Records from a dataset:
-*-*-

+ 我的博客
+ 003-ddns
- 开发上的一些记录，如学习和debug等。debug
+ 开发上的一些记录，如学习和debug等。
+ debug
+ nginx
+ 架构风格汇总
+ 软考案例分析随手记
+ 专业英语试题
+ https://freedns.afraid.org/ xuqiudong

-*-*-

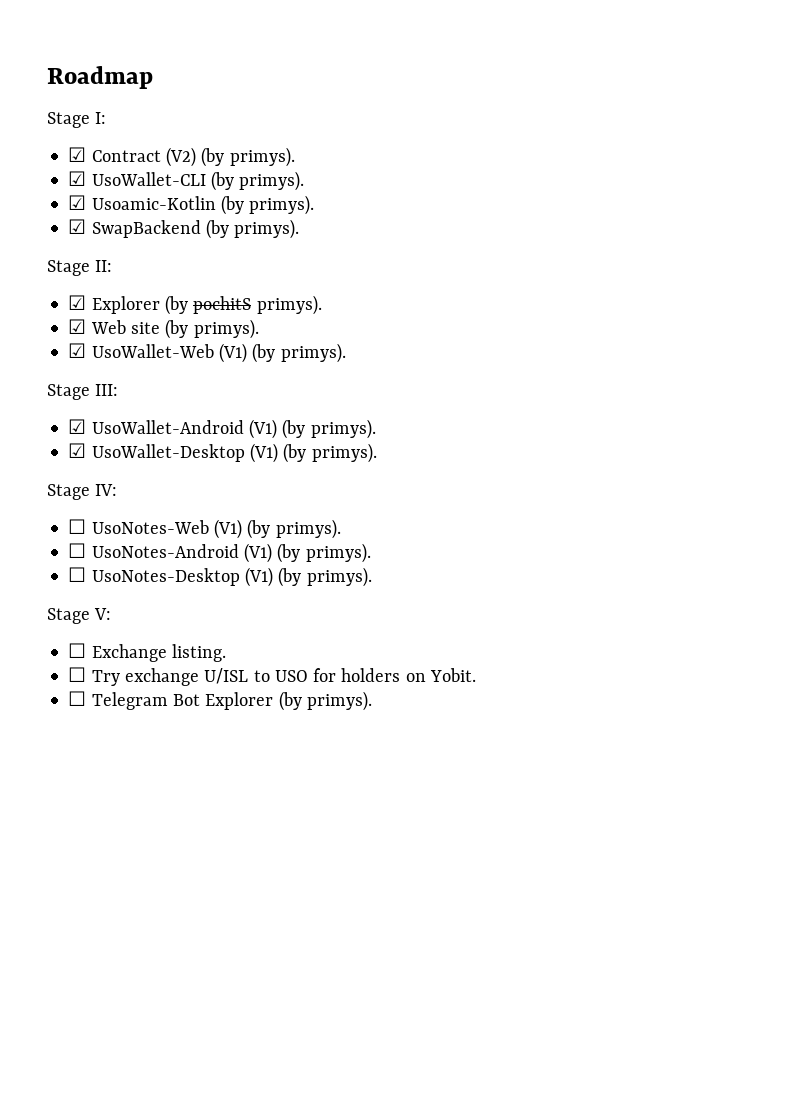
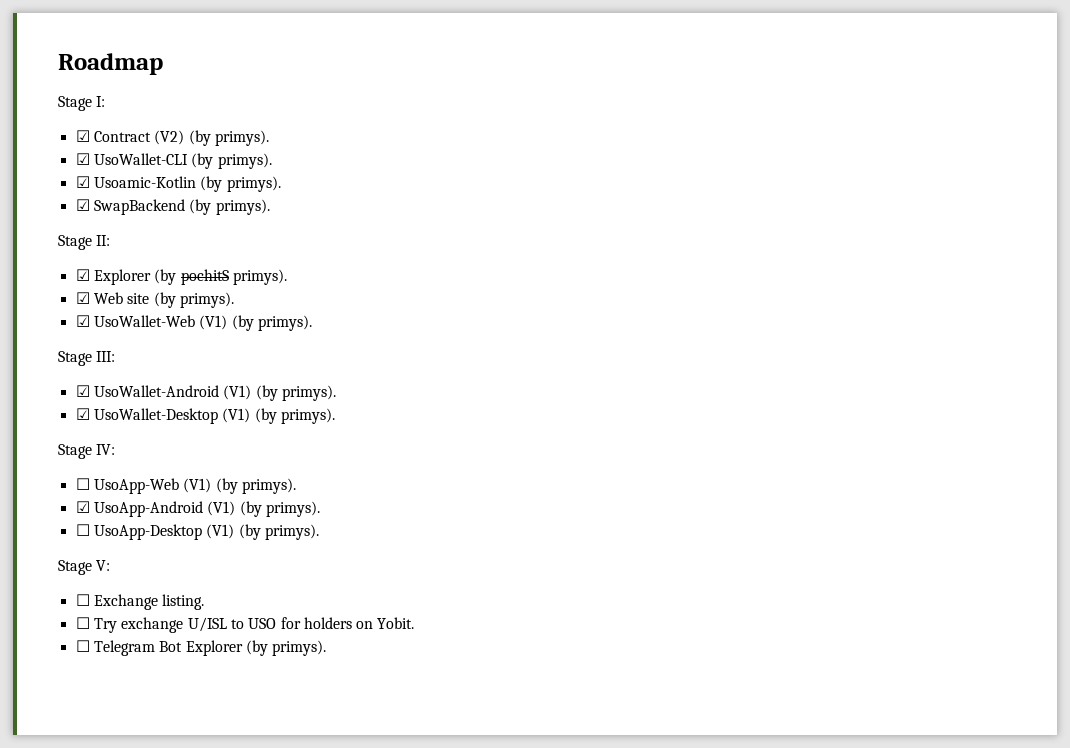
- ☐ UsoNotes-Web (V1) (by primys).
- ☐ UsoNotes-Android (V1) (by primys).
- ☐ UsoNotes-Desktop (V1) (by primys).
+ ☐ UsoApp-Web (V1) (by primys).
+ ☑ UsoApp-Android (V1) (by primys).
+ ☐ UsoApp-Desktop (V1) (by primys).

-*-*-

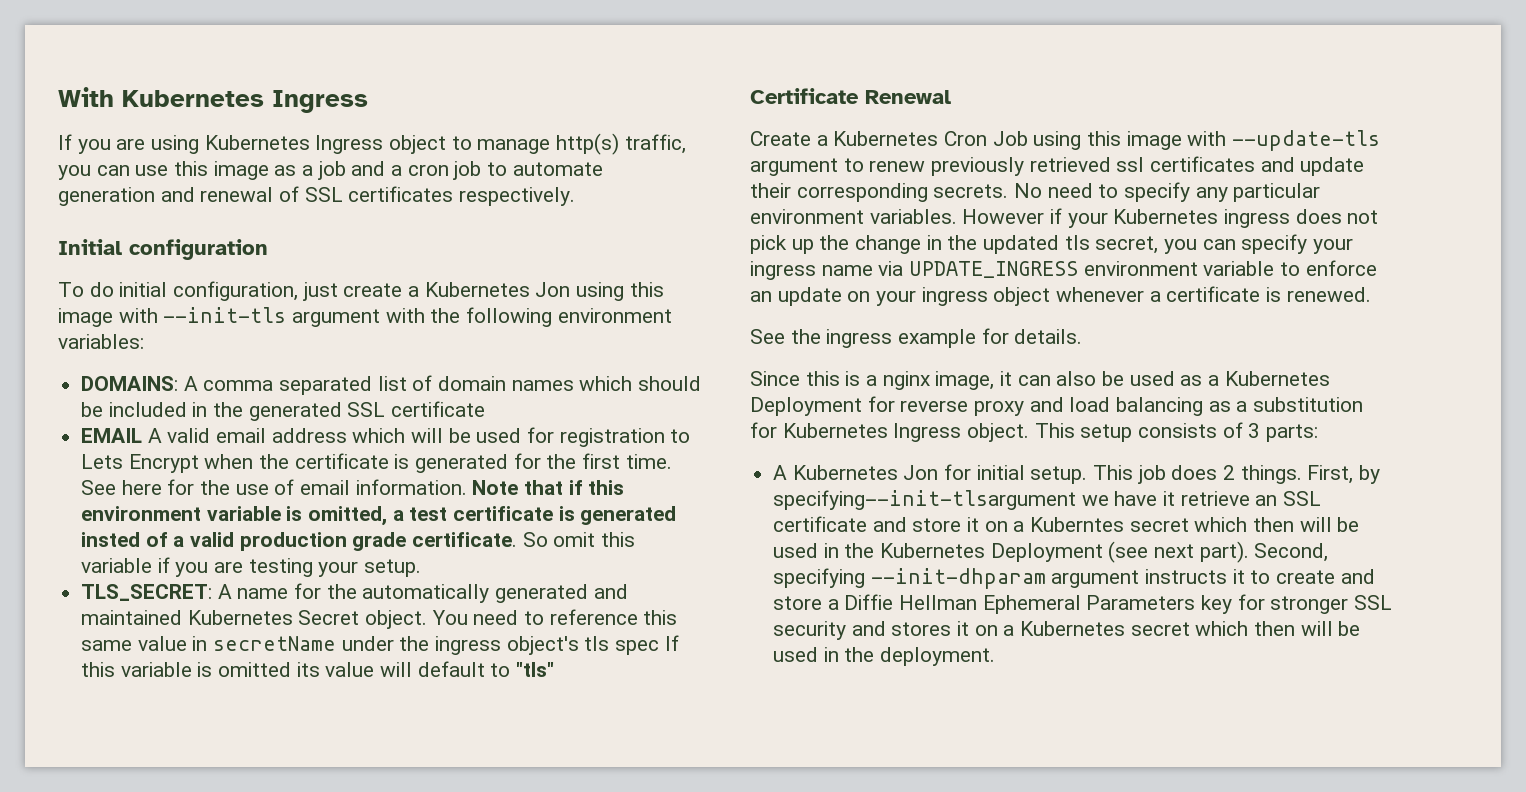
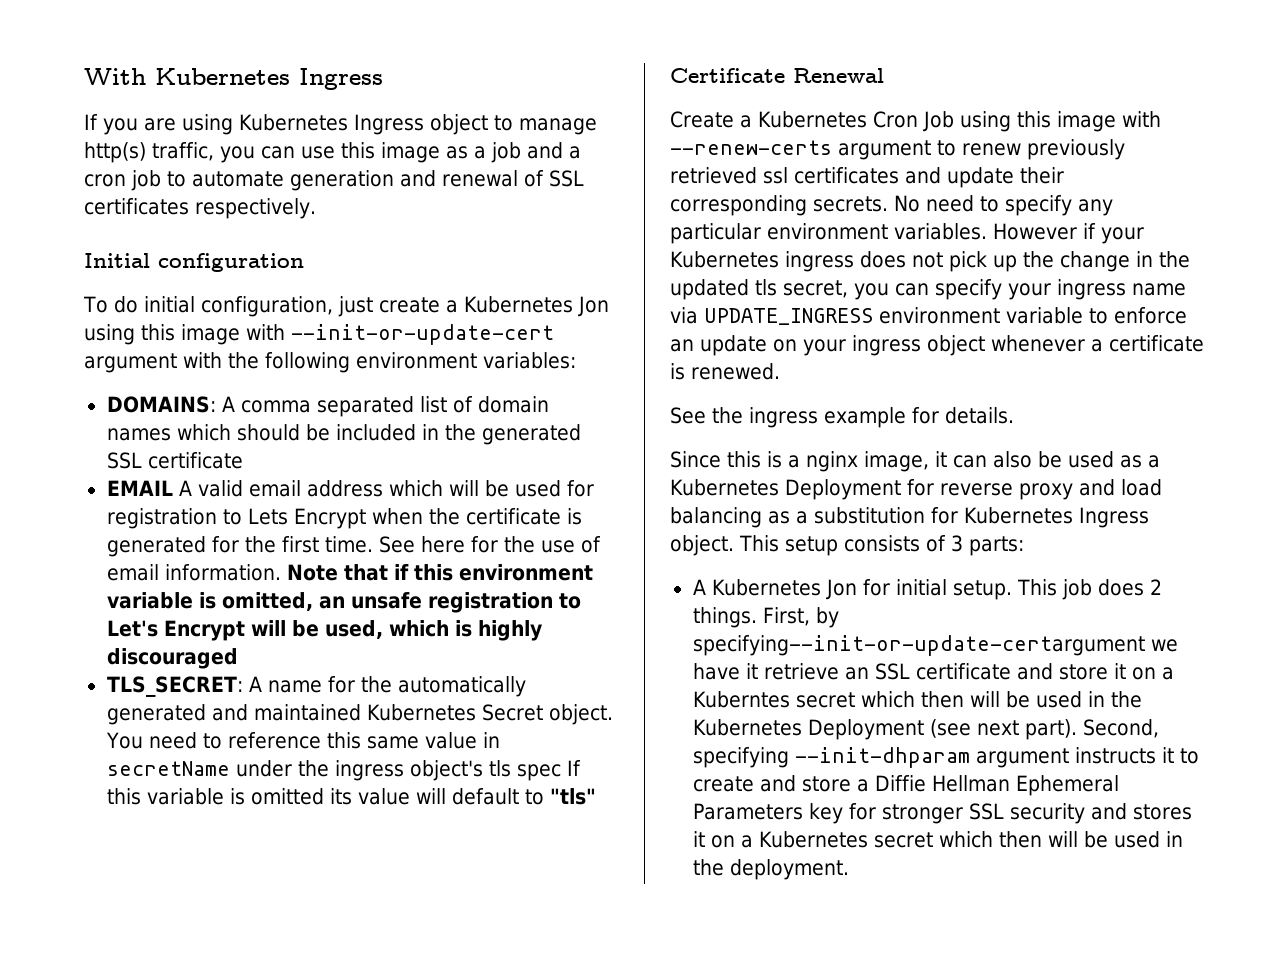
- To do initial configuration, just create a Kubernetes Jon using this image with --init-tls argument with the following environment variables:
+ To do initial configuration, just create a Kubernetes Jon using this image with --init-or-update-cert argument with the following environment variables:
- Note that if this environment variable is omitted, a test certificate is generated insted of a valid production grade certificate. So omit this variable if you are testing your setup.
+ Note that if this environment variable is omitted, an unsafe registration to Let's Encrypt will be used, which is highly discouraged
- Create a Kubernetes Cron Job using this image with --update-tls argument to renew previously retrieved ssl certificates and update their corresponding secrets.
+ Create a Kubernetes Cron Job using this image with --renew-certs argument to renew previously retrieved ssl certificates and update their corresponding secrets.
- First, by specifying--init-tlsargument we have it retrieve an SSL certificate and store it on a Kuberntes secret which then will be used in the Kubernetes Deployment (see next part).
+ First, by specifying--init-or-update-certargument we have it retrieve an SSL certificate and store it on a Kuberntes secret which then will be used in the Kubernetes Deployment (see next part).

-*-*-

- [The problem] Using the data above, repeat exactly the lines that begin at the line with "- Create a Kubernetes" and end at the line with "First, by specifying--init-or-update-certargument", both ends included.

- [Response below]
- Create a Kubernetes Cron Job using this image with --update-tls argument to renew previously retrieved ssl certificates and update their corresponding secrets.
+ Create a Kubernetes Cron Job using this image with --renew-certs argument to renew previously retrieved ssl certificates and update their corresponding secrets.
- First, by specifying--init-tlsargument we have it retrieve an SSL certificate and store it on a Kuberntes secret which then will be used in the Kubernetes Deployment (see next part).
+ First, by specifying--init-or-update-certargument we have it retrieve an SSL certificate and store it on a Kuberntes secret which then will be used in the Kubernetes Deployment (see next part).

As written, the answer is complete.